Sherry L. Garth is a former employee of defendant University of Kentucky Medical Center. In the underlying civil rights complaint, she alleged that she was discriminated against on the basis of race.
Defendant filed a motion for summary judgment on grounds that an action under 42 U.S.C. § 1983 was barred by sovereign immunity, and that Garth failed to make a prima facie showing of discrimination under Title VII. Garth did not respond to the motion; summary judgment was entered in favor of defendant thirty days after the motion was filed.
Garth then filed a motion to extend the time to respond to the motion for summary judgment. The district court construed the motion as a motion for relief from judgment filed under Fed.R.Civ.P. 60(b). The motion was denied.
Upon review, we conclude that the district court did not abuse its discretion by denying the Rule 60(b) motion for relief from judgment. See In re Salem Mortgage Co., 791 F.2d 456, 459 (6th Cir.1986). The underlying judgment is not subject to review. See Amernational Indus., Inc. v. Action-Tungsram, Inc., 925 F.2d 970, 975 (6th Cir.), cert. denied, 111 S. Ct. 2857 (1991).
A party seeking relief from judgment under Fed.R.Civ.P. 60(b) has the burden of proving that she is entitled to such relief. See In re Salem Mortgage Co., 791 F.2d at 459. Garth did not meet that burden. The district court dismissed the complaint on grounds that Garth failed to make out a prima facie showing of discrimination. In her motion, Garth asserted that she would not litigate the matter through pleadings, that she wanted the court to schedule a trial, and that at trial she would prove her case through interrogatories, affidavits and depositions. Her assertions are insufficient to demonstrate either error, new evidence or exceptional circumstances which would entitle her to relief. See Fed.R.Civ.P. 60(b)(1), (2) and (6).
In her initial complaint, Garth alleged that she had been singled out for discipline. Defendant responded that disciplinary actions had been taken in aid of improving Garth's performance and that she had in fact received favorable evaluations and promotions during the course of her employment. Her discharge was purportedly based on job abandonment when Garth failed to return to work or to contact her employer after a six-week medical absence. Garth did not respond to the motion for summary judgment.

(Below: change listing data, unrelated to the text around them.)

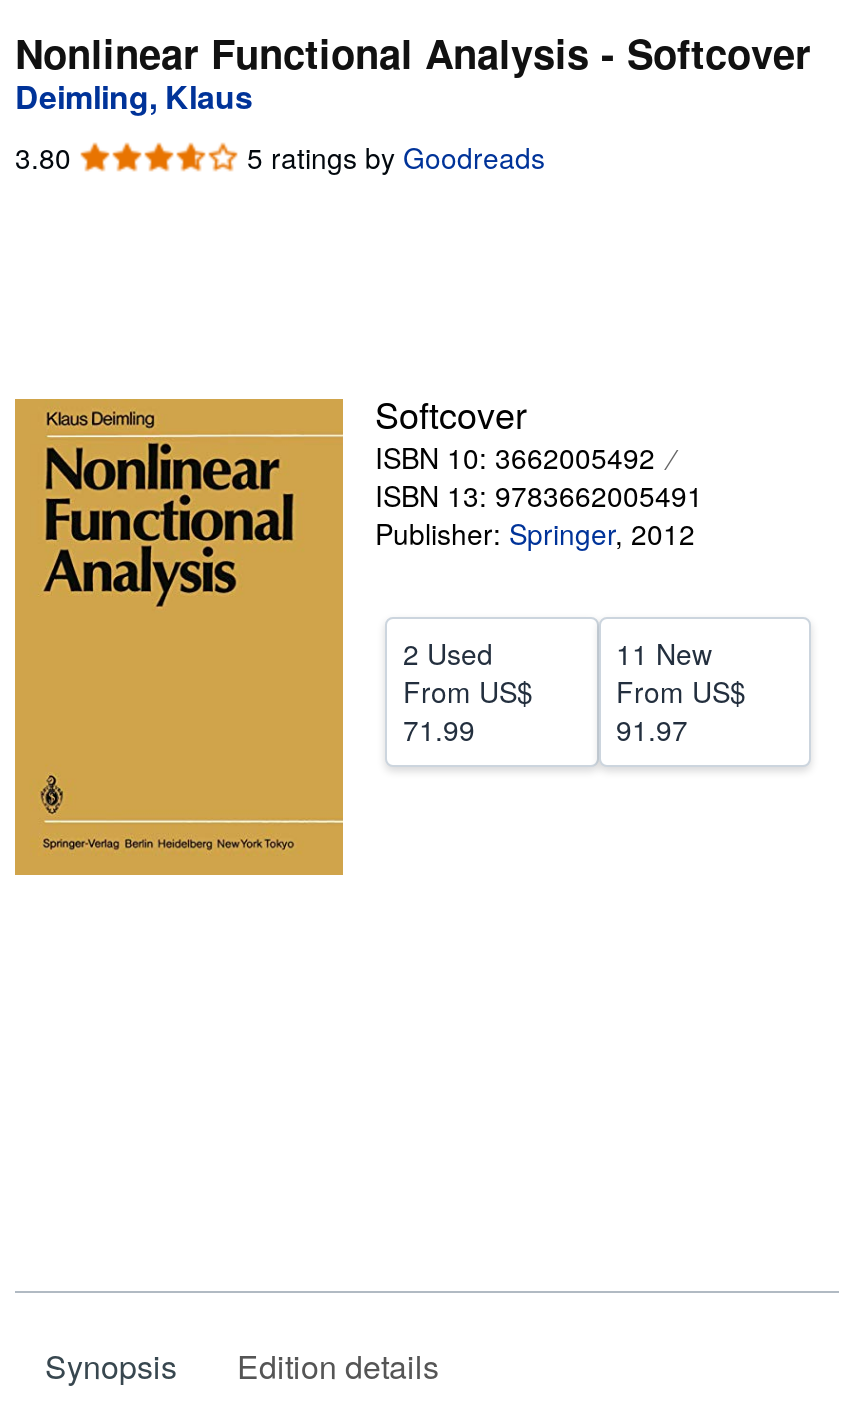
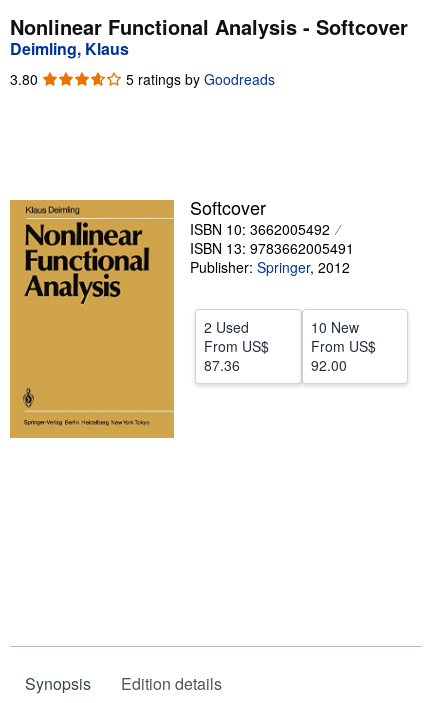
- 11 New
+ 10 New

- 71.99
+ 87.36

- 91.97
+ 92.00
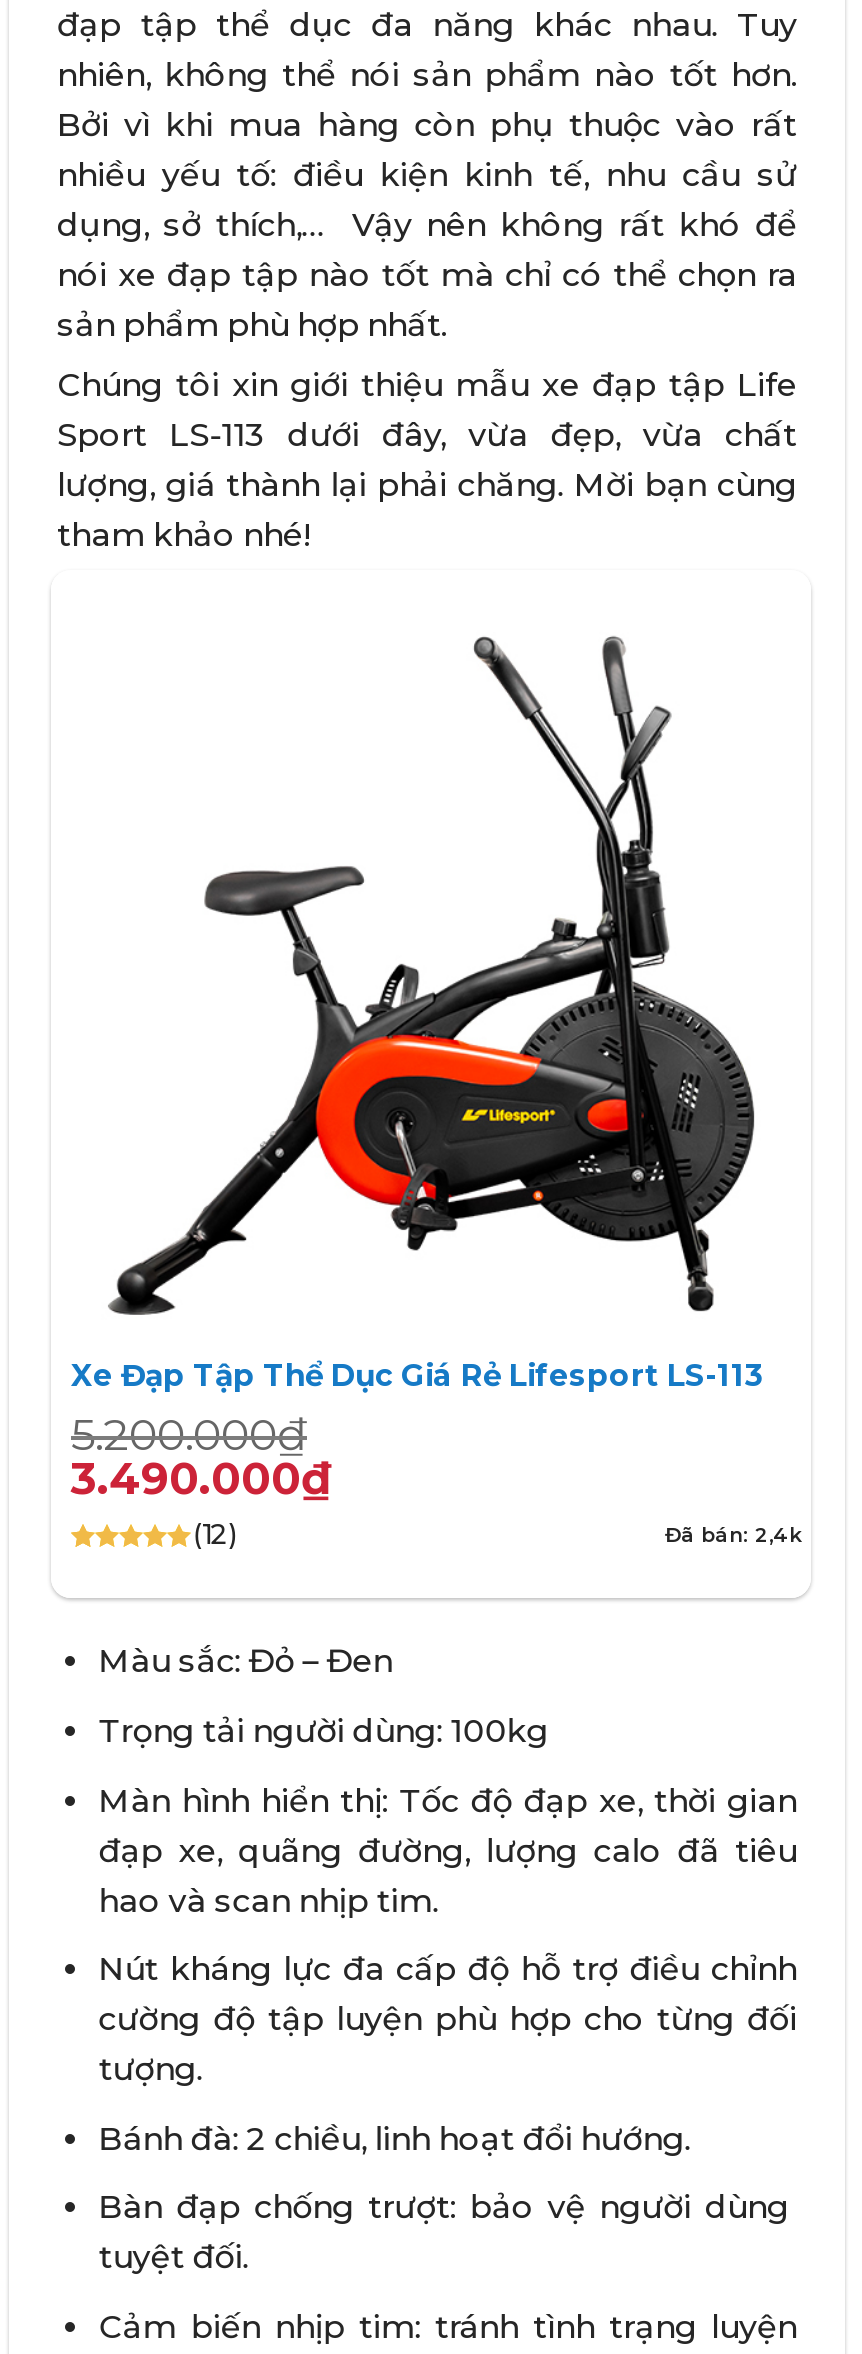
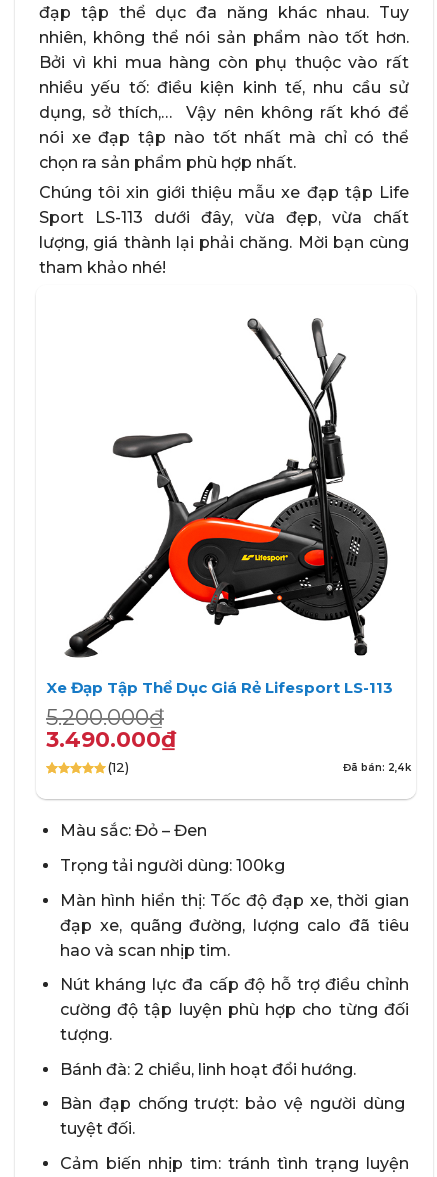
- nói xe đạp tập nào tốt mà chỉ có thể chọn ra
- sản phẩm phù hợp nhất.
+ nói xe đạp tập nào tốt nhất mà chỉ có thể
+ chọn ra sản phẩm phù hợp nhất.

To survive a motion for summary judgment, Garth was required to do more than rest on her pleadings; she was required to demonstrate that a genuine issue for trial existed. See Anderson v. Liberty Lobby, Inc., 477 U.S. 242, 248-49 (1986). Garth failed to respond to the motion for summary judgment in the first instance. Moreover, her supplemental motion failed to show with specificity that a genuine issue existed for trial.
Accordingly, the requests for relief on appeal are denied, and the district court's order denying the motion for relief from judgment is affirmed. Rule 9(b)(3), Rules of the Sixth Circuit.